EXERCISE: The answer must be only the lines below from the one holding "[463,630,536,652] scripts ->" down to the one holding "[480,457,534,471] tables ->", ends included, printed exactly; please omit all pictures.

GIVEN INFORMATION:

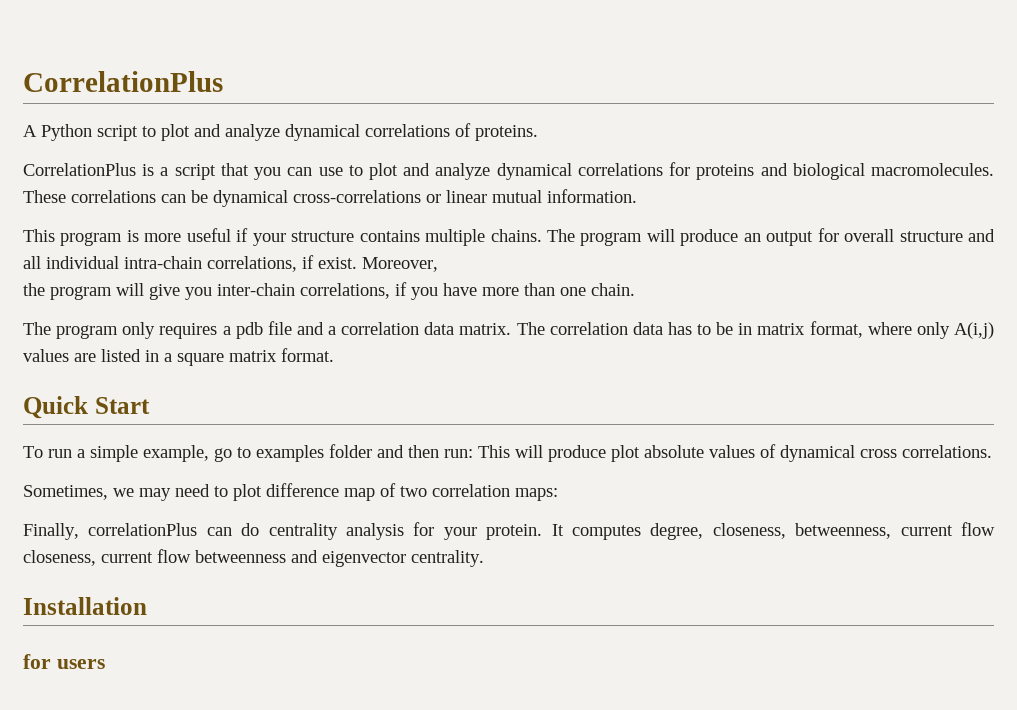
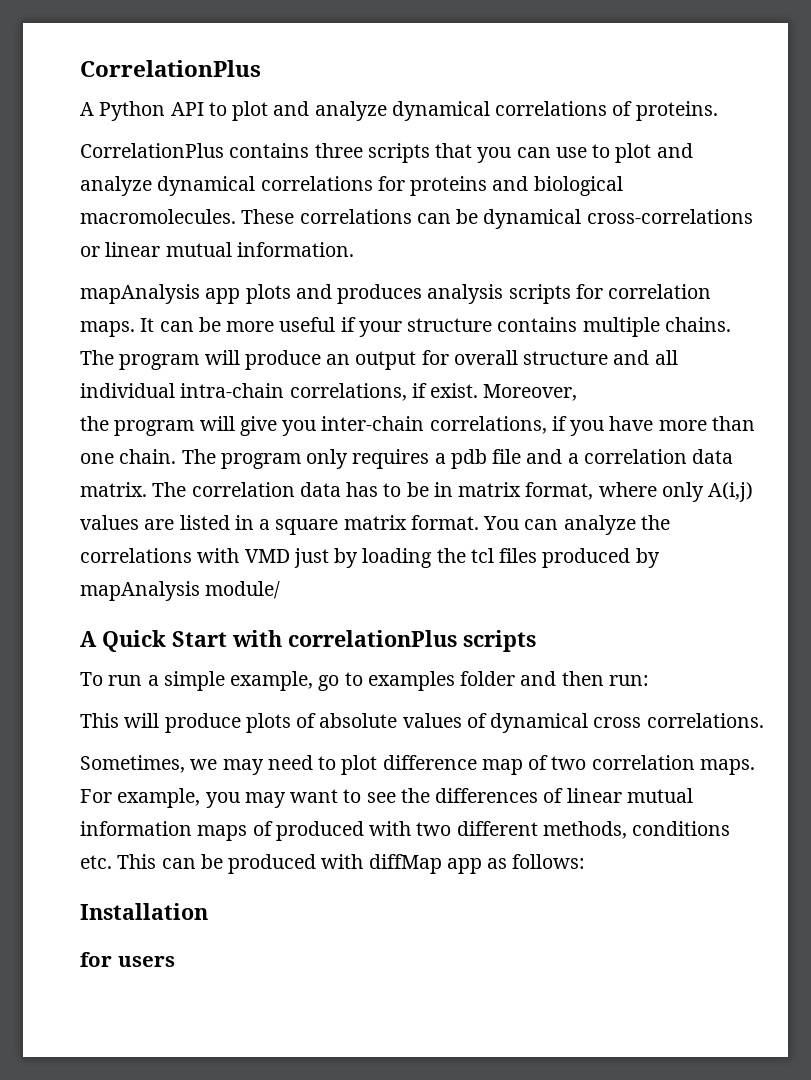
[97,125,138,141] script -> [170,102,204,116] API
[142,164,216,180] is a script -> [229,143,430,163] contains three scripts
[23,229,139,246] This program is -> [80,284,712,304] [80,317,221,337] mapAnalysis app plots and produces analysis scripts for correlation maps. It can be
(635, 289) // -> (177, 456) none
(334, 355) // -> [483,515,670,535] [80,548,660,568] [80,581,281,601] [80,631,97,647] You can analyze the correlations with VMD just by loading the tcl files produced by mapAnalysis module/ // A
(150, 405) none -> [232,630,536,652] with correlationPlus scripts
(473, 453) none -> (649, 680) //
[611,445,640,462] plot -> [245,713,317,733] plots of
[515,488,558,501] [23,522,995,540] [23,549,484,567] maps: // Finally, correlationPlus can do centrality analysis for your protein. It computes degree, closeness, betweenness, current flow closeness, current flow betweenness and eigenvector centrality. -> [699,759,755,775] [80,788,693,808] [80,821,731,841] [80,854,586,874] maps. For example, you may want to see the differences of linear mutual information maps of produced with two different methods, conditions etc. This can be produced with diffMap app as follows:

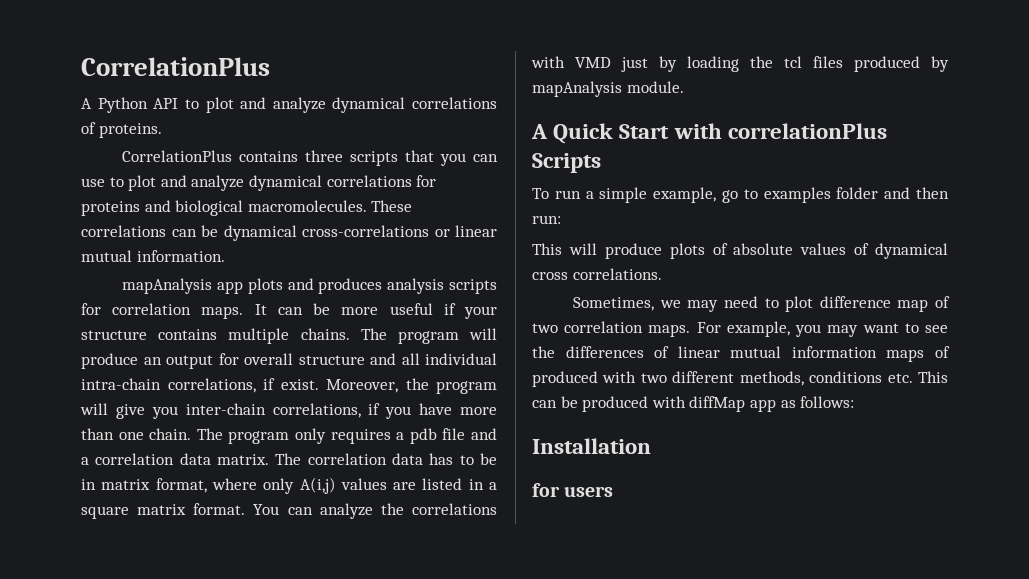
(578, 392) // -> (398, 386) none
[205,581,281,599] module/ -> [626,81,684,93] module.
[463,630,536,652] scripts -> [532,153,601,173] Scripts

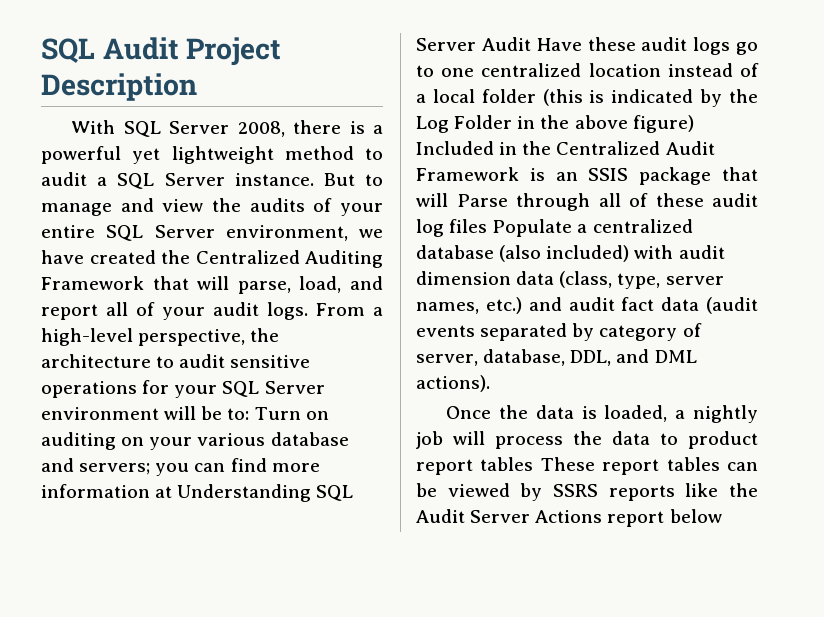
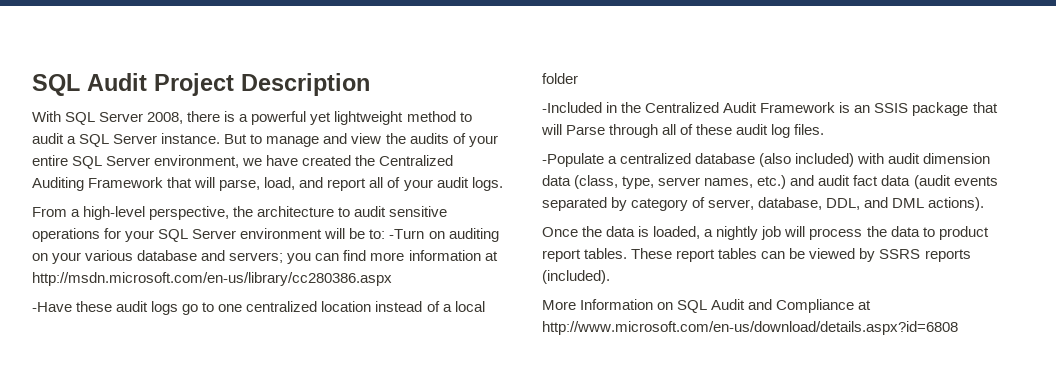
(308, 311) none -> (503, 184) //
[254,407,301,420] Turn -> [389,229,425,239] -Turn
[177,484,354,502] [416,37,582,51] Understanding SQL Server Audit Have -> [32,272,392,286] [32,302,72,312] http://msdn.microsoft.com/en-us/library/cc280386.aspx // -Have
[542,89,758,107] [416,115,694,133] [416,141,494,155] (this is indicated by the Log Folder in the above figure) Included -> [542,102,602,113] // -Included
[449,219,573,237] files Populate -> [794,124,825,135] [542,153,604,167] files. // -Populate
[480,457,534,471] tables -> [584,248,628,259] tables.
[685,483,758,497] [416,509,722,527] like the Audit Server Actions report below -> [542,270,610,284] [542,299,872,313] [542,321,958,335] (included). // More Information on SQL Audit and Compliance at http://www.microsoft.com/en-us/download/details.aspx?id=6808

ANSWER TO THIS TASK:
[463,630,536,652] scripts -> [532,153,601,173] Scripts

(308, 311) none -> (503, 184) //
[254,407,301,420] Turn -> [389,229,425,239] -Turn
[177,484,354,502] [416,37,582,51] Understanding SQL Server Audit Have -> [32,272,392,286] [32,302,72,312] http://msdn.microsoft.com/en-us/library/cc280386.aspx // -Have
[542,89,758,107] [416,115,694,133] [416,141,494,155] (this is indicated by the Log Folder in the above figure) Included -> [542,102,602,113] // -Included
[449,219,573,237] files Populate -> [794,124,825,135] [542,153,604,167] files. // -Populate
[480,457,534,471] tables -> [584,248,628,259] tables.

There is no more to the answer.